Our cross-browser algorithm is to record keydown events and on keypress, if there's been no keydown since the last keypress of the same kind, replay the recorded one. That way special keys can be handled on keydown without worry that it doesn't fire repeatedly when you hold down special keys. Text entry is handled by checking the contents of the textarea after keypress, so there are separate higher-level math DOM event handlers for keydown and textInput.
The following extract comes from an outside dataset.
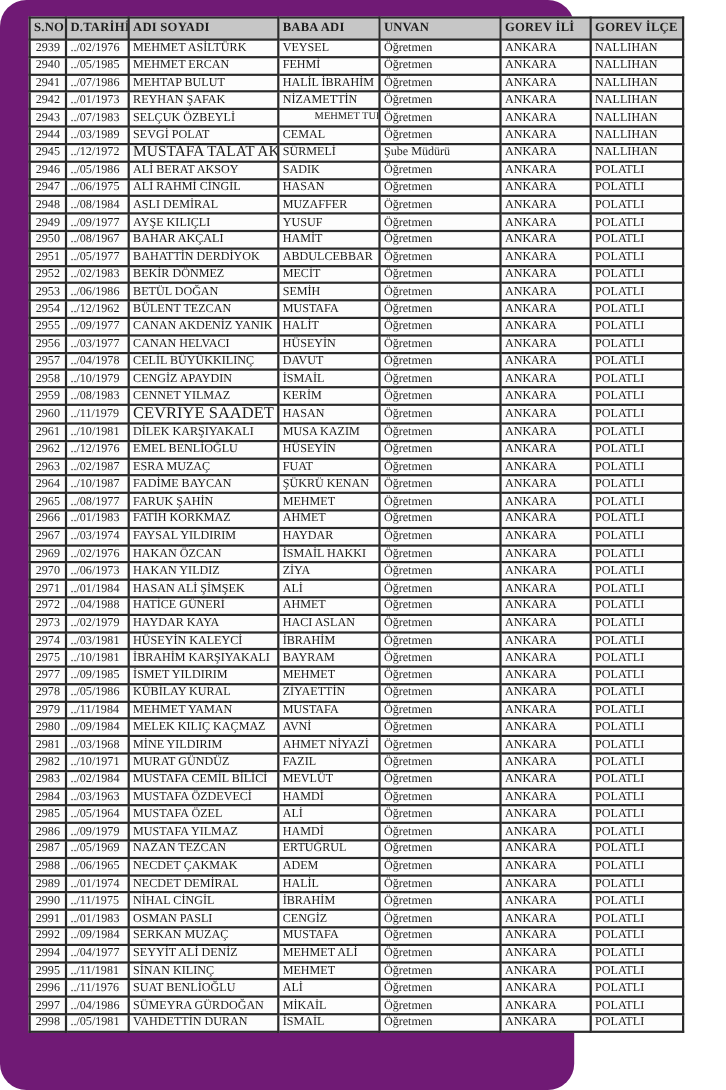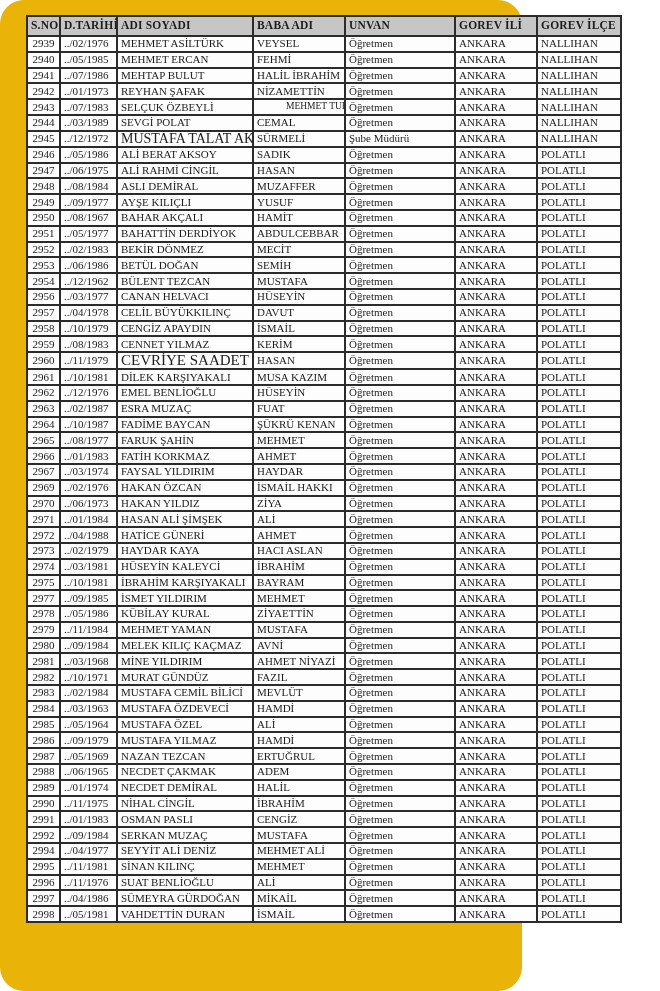"S.NO" .scan-page { background: #eab308 -> #701a75 }
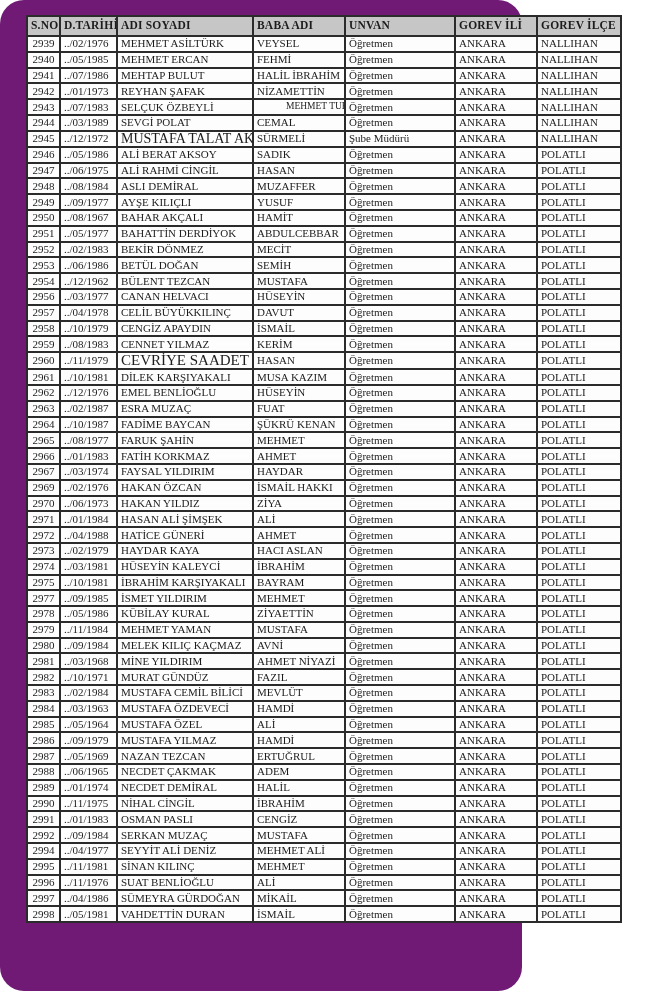"2955" tr.data-row { html: none -> <tr> <td>2955</td> <td>../09/1977</td> <td>CANAN AKDENİZ YANIK</td> <td>HALİT</td> <td>Öğretmen</td> <td>ANKARA</td> <td>POLATLI</td> </tr> }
  • The actual event handlers bound to the jQuery object (and hence, the HTML DOM element) of the root math element share a closured lastKeydn object.
    • on keydown, store the event object and set the flag before triggering keydown in the math DOM
    • on keypress, check the flag and if there's been no keydown since the last keypress, trigger keydown in the math DOM
      • now setTimeout(textInput) to wait after the keypress event has been handled by the browser to see if text has been entered into the textarea, and if so trigger textInput in the math DOM
  • The .keydown() and .textInput() event handlers inherited by all MathElements from MathElement.prototype just tail call the parent's keydown/textInput handler (Note: In the new architecture, instead of explicitly tail calling the parent's event handler, events are bubbled by the event triggerer and to cancel bubbling, the event handler explicitly returns false)
    • The root math block overrides its keydown and keypress event handlers to call the cursor's various .write() and .backspace() etc methods
    • Since the event bubbles up starting from the cursor's parent, MathElements like LatexCommandInput can override their keydown and textInput event handlers to do stuff when the cursor is in them and the user types something
      • Such MathElement key event handlers that don't want to cancel the bubbling of the event are required to explicitly fake the bubbling by calling the key event handlers of their parent MathElement
        • They can cancel the bubbling of the event by simply not calling their parent's event handlers
      • We want the same events to bubble out of the math textboxes as would bubble out of a normal textarea, so we never return false or stop propagation on any of the textarea events, but we often want to prevent the default action, so the .keydown() event handler can return false to prevent default. Like normal event handlers, returning other falsy values does not work, it has to === false

Tested (and confirmed working) on Mac for Safari 4, 5, Opera 10.5, Chrome 5+, Camino 2, Firefox 3.6, 4, even OmniWeb 5.

Tested (and confirmed working) on Windows for IE8.